Every line below is to be set down again exactly; any image stays out.

═══ RECORDS SUPPLIED

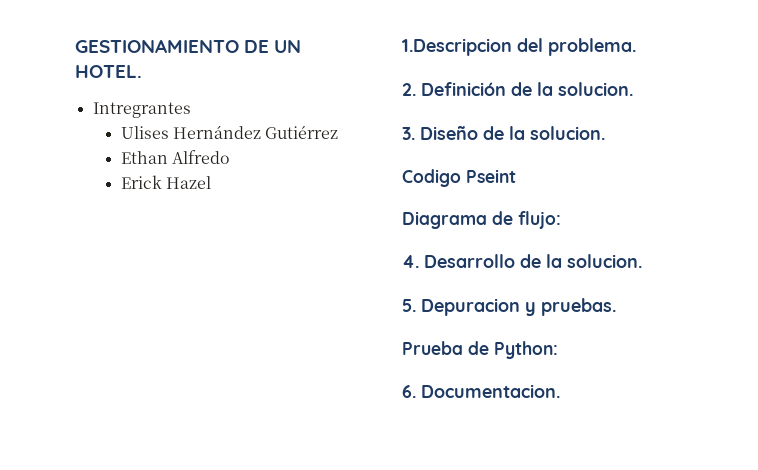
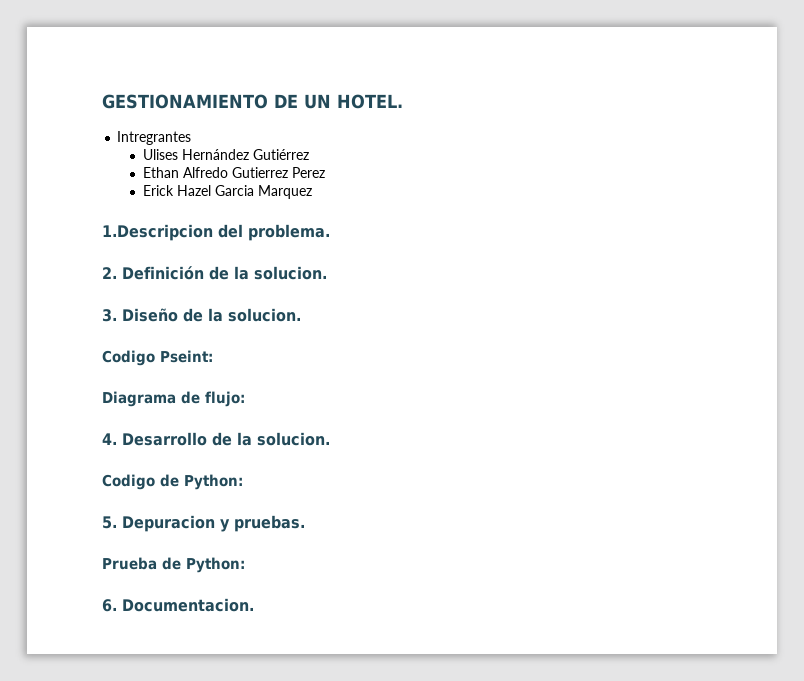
- Ethan Alfredo
+ Ethan Alfredo Gutierrez Perez
- Erick Hazel
+ Erick Hazel Garcia Marquez
- Codigo Pseint
+ Codigo Pseint:
+ Codigo de Python:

══════

REPLY TO THE TASK ▸
- Ethan Alfredo
+ Ethan Alfredo Gutierrez Perez
- Erick Hazel
+ Erick Hazel Garcia Marquez
- Codigo Pseint
+ Codigo Pseint:
+ Codigo de Python:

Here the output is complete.